[Supplied entries Boundary: Start]
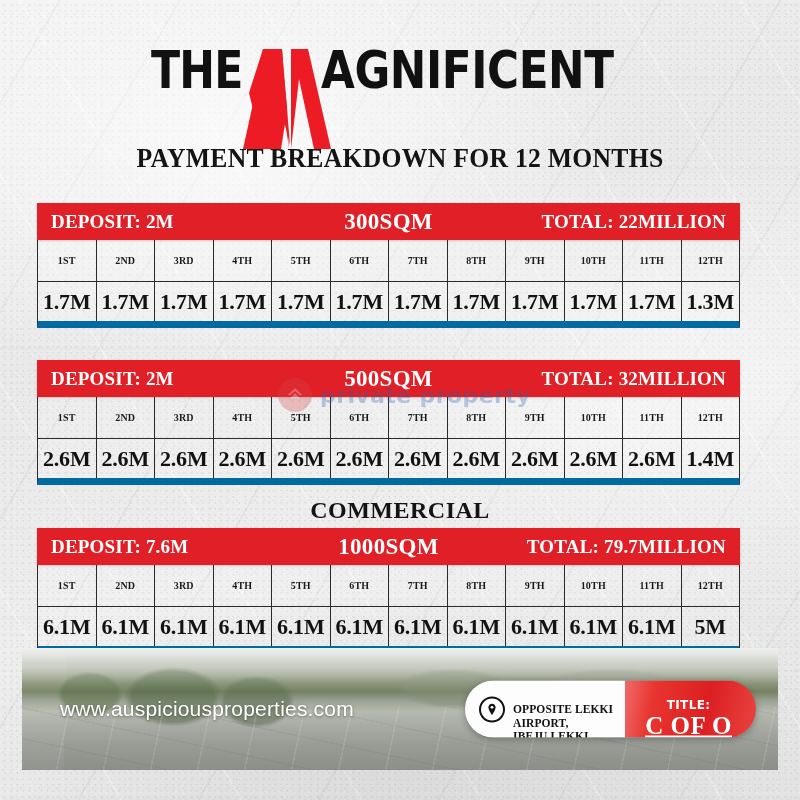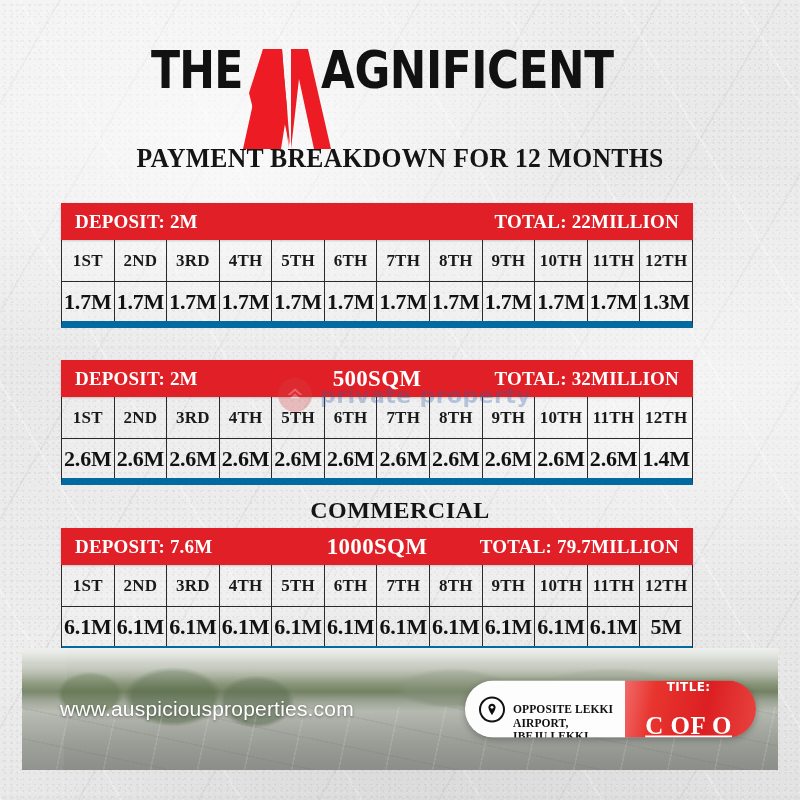--- a/index.html
+++ b/index.html
@@ -93,7 +93,7 @@
   
   .table {
     position: absolute;
-    left: 61px; width: 632px;
+    left: 37px; width: 703px;
   }
   .bar {
     background: #e01f26;

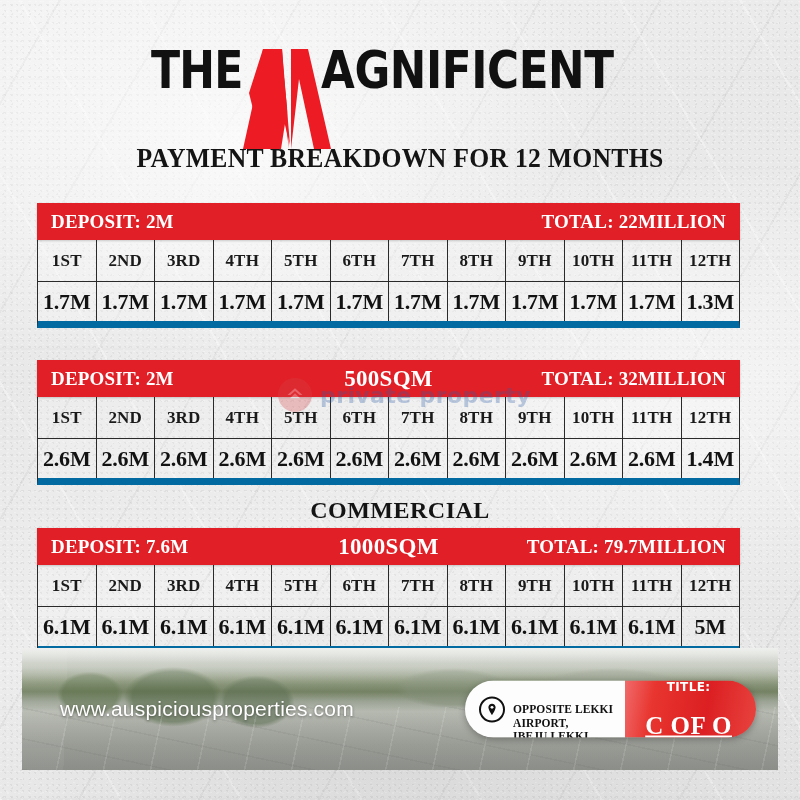--- a/index.html
+++ b/index.html
@@ -314,6 +314,7 @@
   <div class="table" style="top:203px;">
     <div class="bar">
       <span class="b-left">DEPOSIT: 2M</span>
+      <span class="b-mid">300SQM</span>
       <span class="b-right">TOTAL: 22MILLION</span>
     </div>
     <div class="grid months">

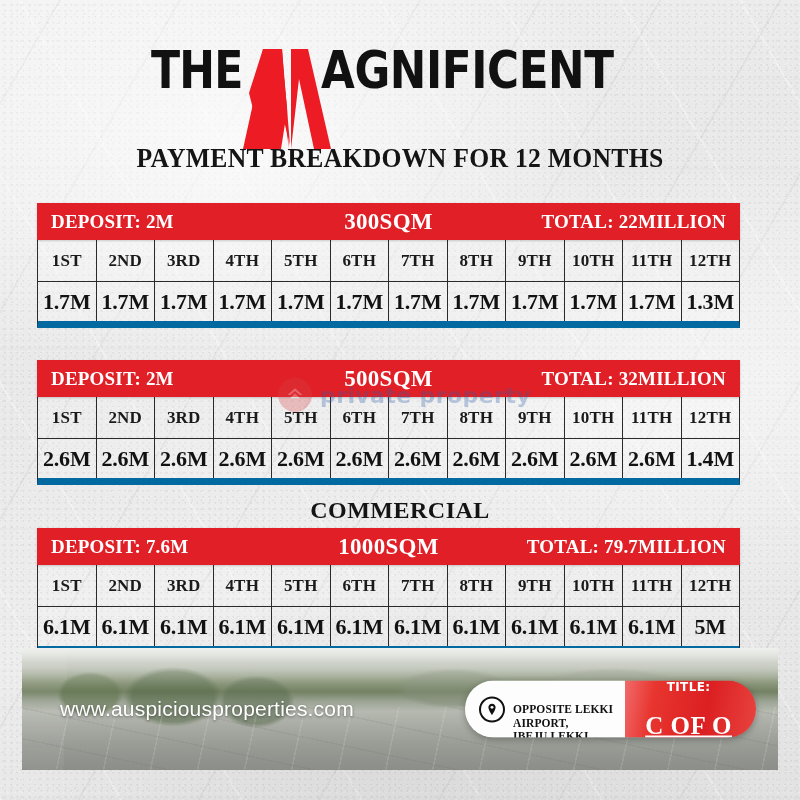--- a/index.html
+++ b/index.html
@@ -132,7 +132,7 @@
   .grid.months .cell {
     font-family: "Liberation Serif", serif;
     font-weight: 700;
-    font-size: 17px;
+    font-size: 10px;
     color: #1a1a1a;
     letter-spacing: .2px;
   }

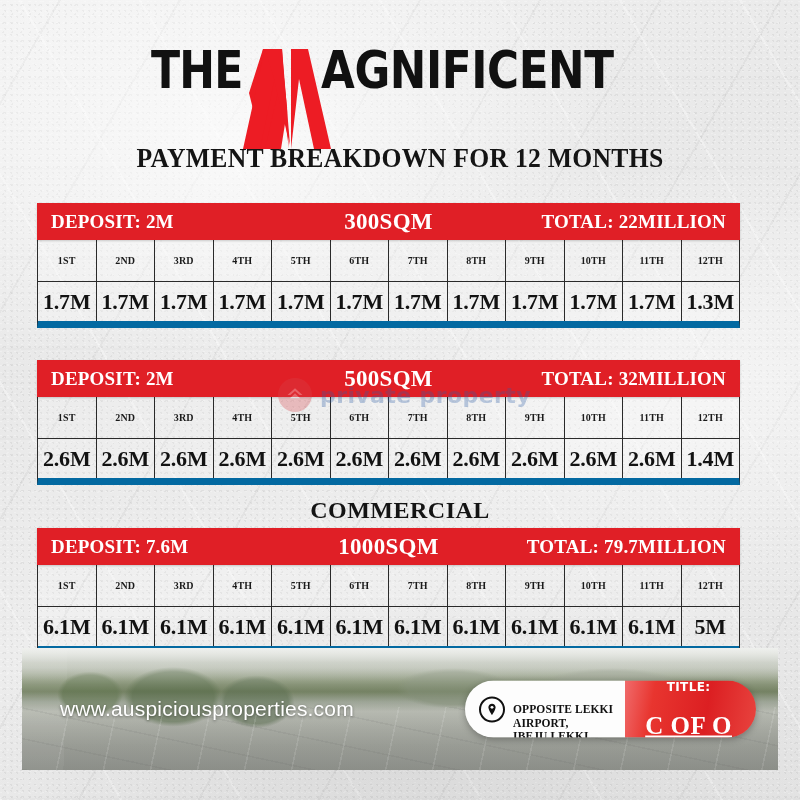--- a/index.html
+++ b/index.html
@@ -264,7 +264,7 @@
   .pill-right {
     background: linear-gradient(100deg, #f06b6b 0%, #e8352f 22%, #dc1f22 62%, #e8443f 100%);
     display: flex; flex-direction: column;
-    align-items: center; justify-content: space-between;
+    align-items: center; justify-content: flex-end;
     padding: 0 24px 0 20px;
     color: #fff;
   }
[Supplied entries Boundary: End]
» Work to complete
Line by line, transcribe the records exactly, omitting the images.

» Worked solution
--- a/index.html
+++ b/index.html
@@ -93,7 +93,7 @@
   
   .table {
     position: absolute;
-    left: 61px; width: 632px;
+    left: 37px; width: 703px;
   }
   .bar {
     background: #e01f26;

--- a/index.html
+++ b/index.html
@@ -314,6 +314,7 @@
   <div class="table" style="top:203px;">
     <div class="bar">
       <span class="b-left">DEPOSIT: 2M</span>
+      <span class="b-mid">300SQM</span>
       <span class="b-right">TOTAL: 22MILLION</span>
     </div>
     <div class="grid months">

--- a/index.html
+++ b/index.html
@@ -132,7 +132,7 @@
   .grid.months .cell {
     font-family: "Liberation Serif", serif;
     font-weight: 700;
-    font-size: 17px;
+    font-size: 10px;
     color: #1a1a1a;
     letter-spacing: .2px;
   }

--- a/index.html
+++ b/index.html
@@ -264,7 +264,7 @@
   .pill-right {
     background: linear-gradient(100deg, #f06b6b 0%, #e8352f 22%, #dc1f22 62%, #e8443f 100%);
     display: flex; flex-direction: column;
-    align-items: center; justify-content: space-between;
+    align-items: center; justify-content: flex-end;
     padding: 0 24px 0 20px;
     color: #fff;
   }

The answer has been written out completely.